● Input records
<<<<

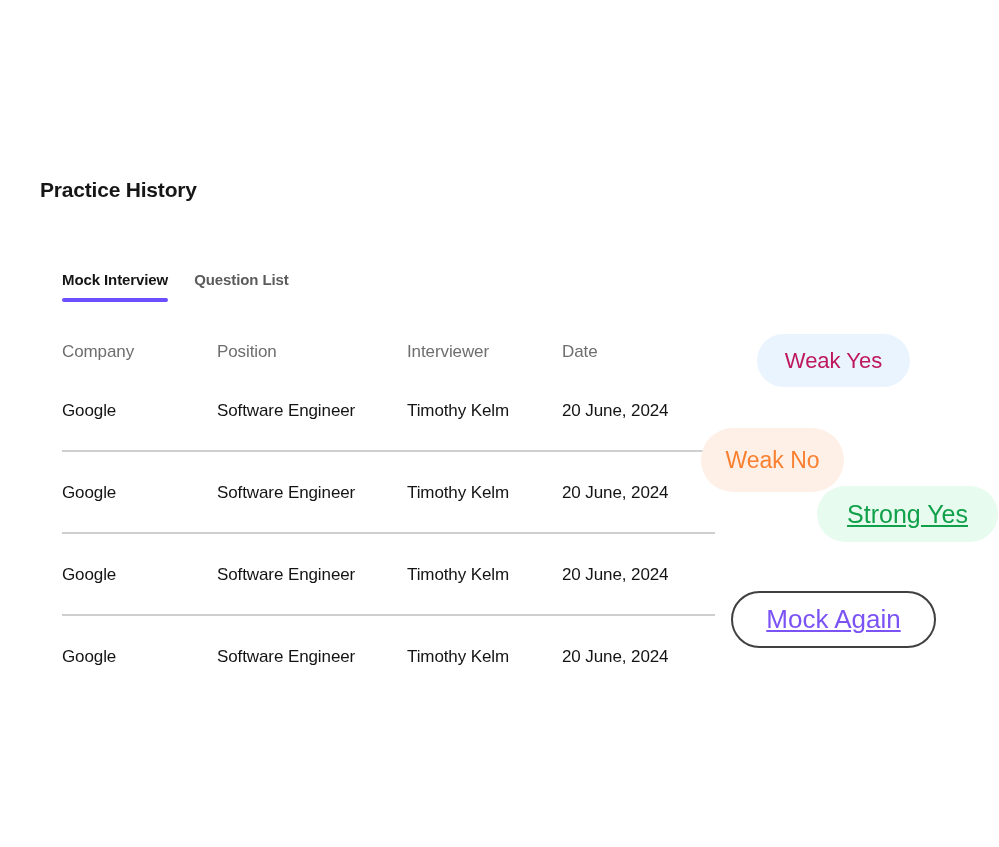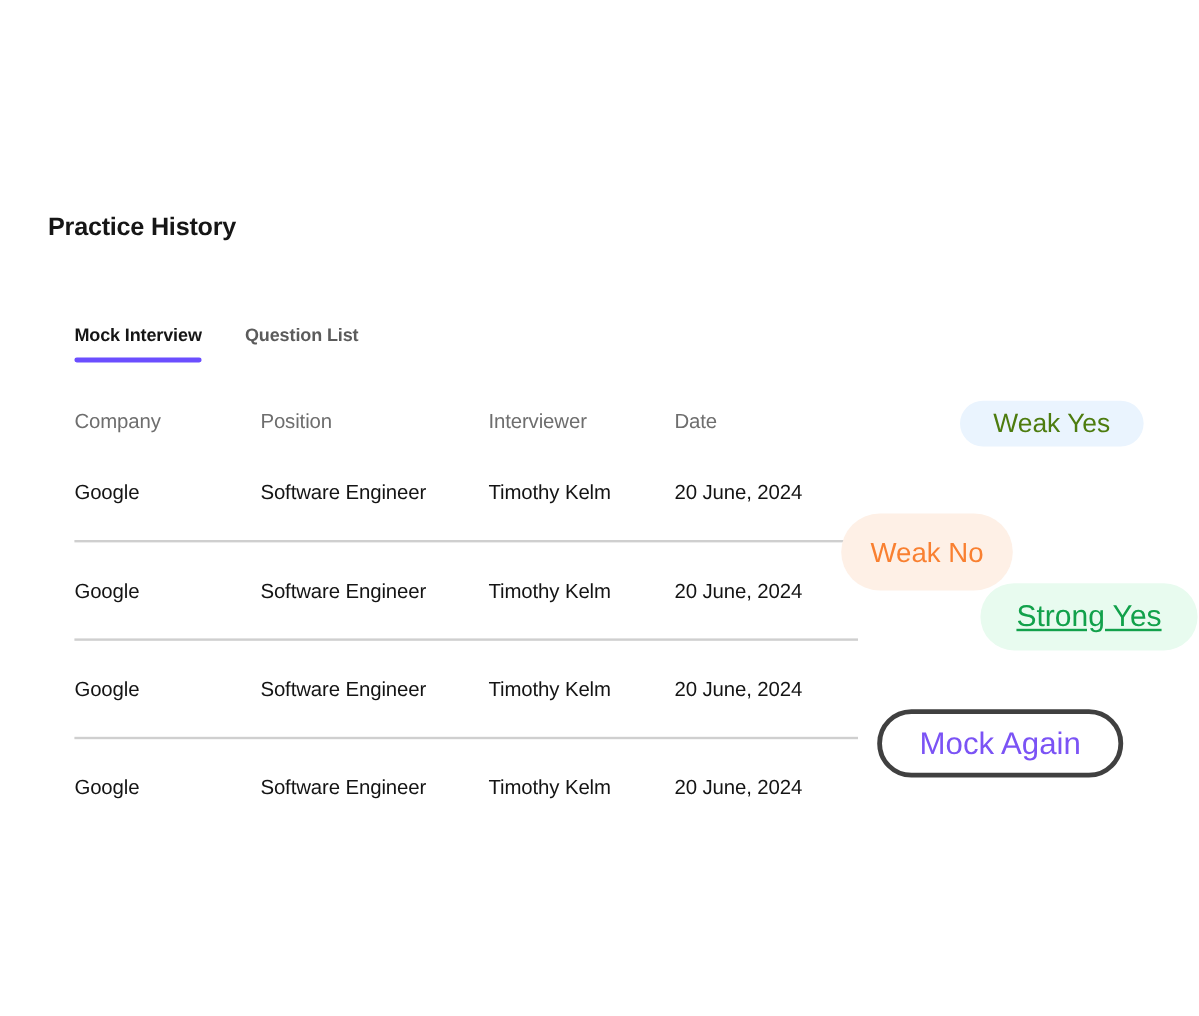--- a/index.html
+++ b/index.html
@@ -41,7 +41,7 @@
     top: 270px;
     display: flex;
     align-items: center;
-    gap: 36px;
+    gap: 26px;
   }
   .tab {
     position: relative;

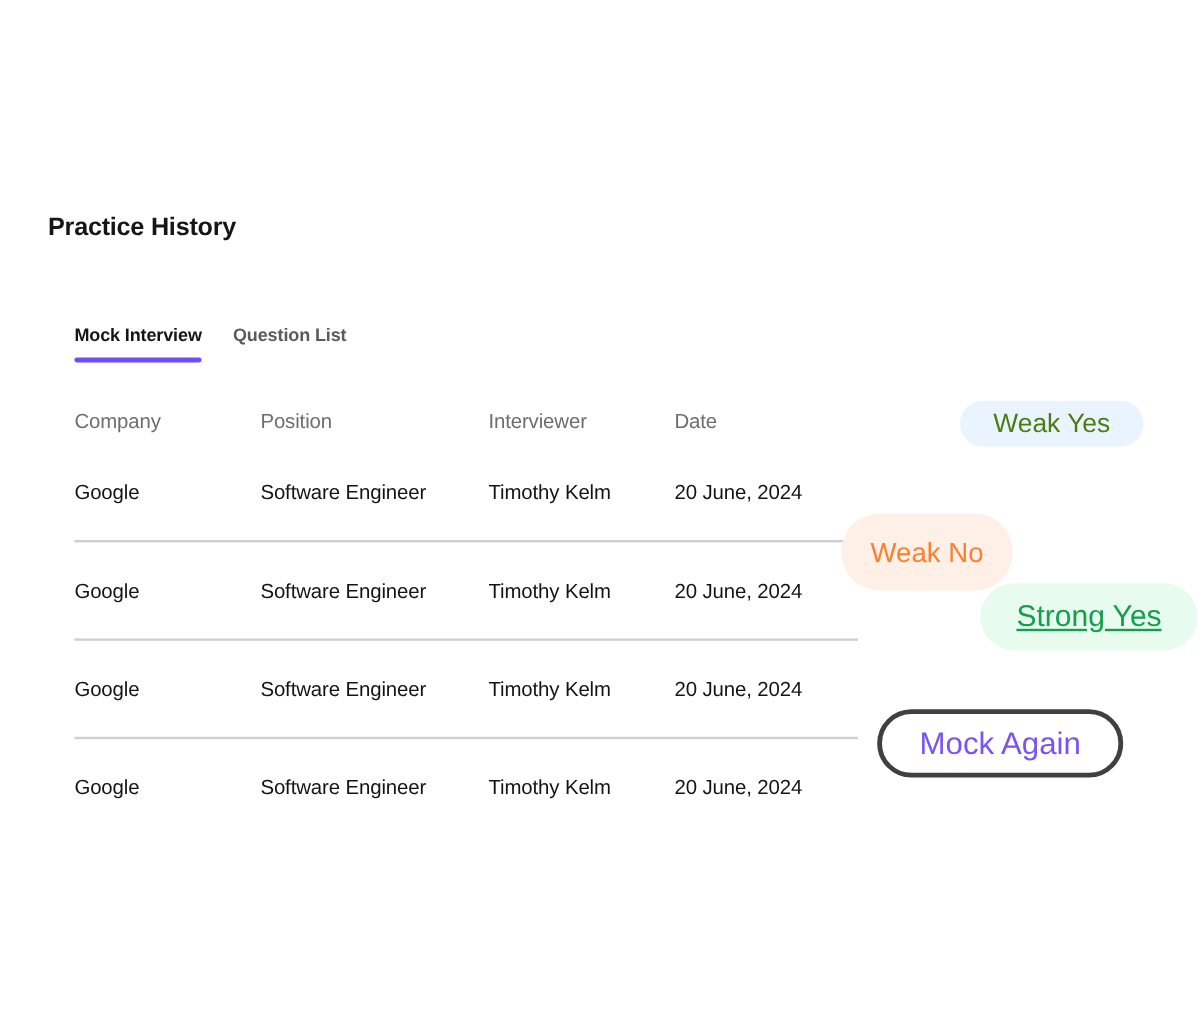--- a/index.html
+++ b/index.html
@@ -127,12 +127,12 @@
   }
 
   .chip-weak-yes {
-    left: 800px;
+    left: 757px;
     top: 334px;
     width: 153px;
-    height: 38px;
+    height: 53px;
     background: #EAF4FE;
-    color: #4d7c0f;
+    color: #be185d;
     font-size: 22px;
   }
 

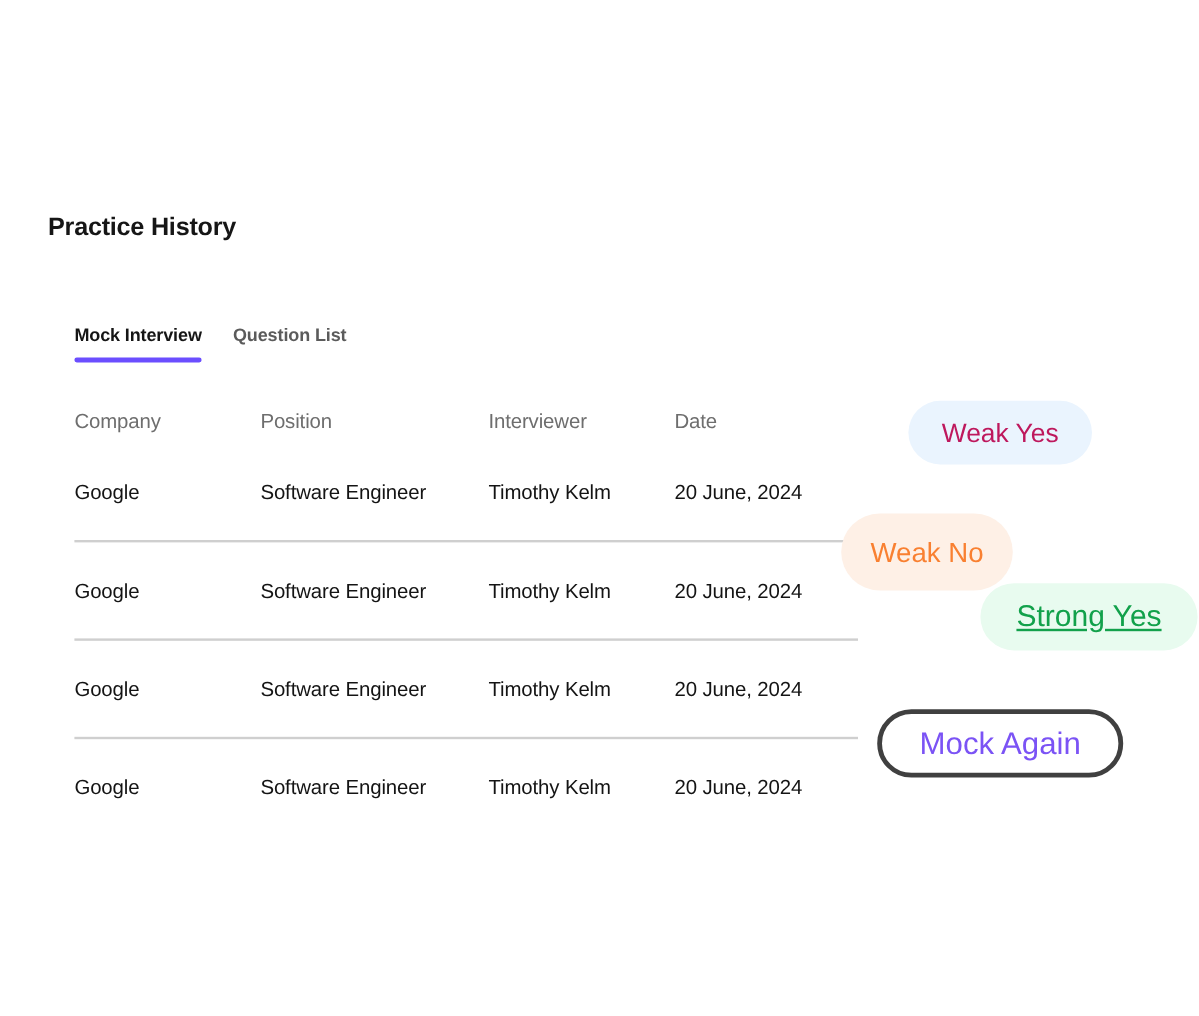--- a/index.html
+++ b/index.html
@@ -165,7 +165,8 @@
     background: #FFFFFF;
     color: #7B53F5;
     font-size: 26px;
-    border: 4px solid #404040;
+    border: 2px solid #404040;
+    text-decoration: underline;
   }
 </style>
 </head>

>>>>
<<<<

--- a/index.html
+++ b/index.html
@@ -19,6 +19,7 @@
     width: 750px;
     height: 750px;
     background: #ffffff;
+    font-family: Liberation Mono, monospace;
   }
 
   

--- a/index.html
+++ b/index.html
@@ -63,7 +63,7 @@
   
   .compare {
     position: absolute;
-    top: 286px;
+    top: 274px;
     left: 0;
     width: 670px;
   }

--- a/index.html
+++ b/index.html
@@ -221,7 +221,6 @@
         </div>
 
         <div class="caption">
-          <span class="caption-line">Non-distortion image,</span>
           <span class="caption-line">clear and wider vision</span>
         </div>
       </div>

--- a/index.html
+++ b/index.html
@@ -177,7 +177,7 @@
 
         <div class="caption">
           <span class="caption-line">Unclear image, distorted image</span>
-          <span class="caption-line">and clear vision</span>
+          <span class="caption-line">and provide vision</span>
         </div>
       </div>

>>>>

● Task prompt
Go through the records above and copy every line with the word "width".

● Solved exercise
     width: 153px;
     width: 750px;
     width: 670px;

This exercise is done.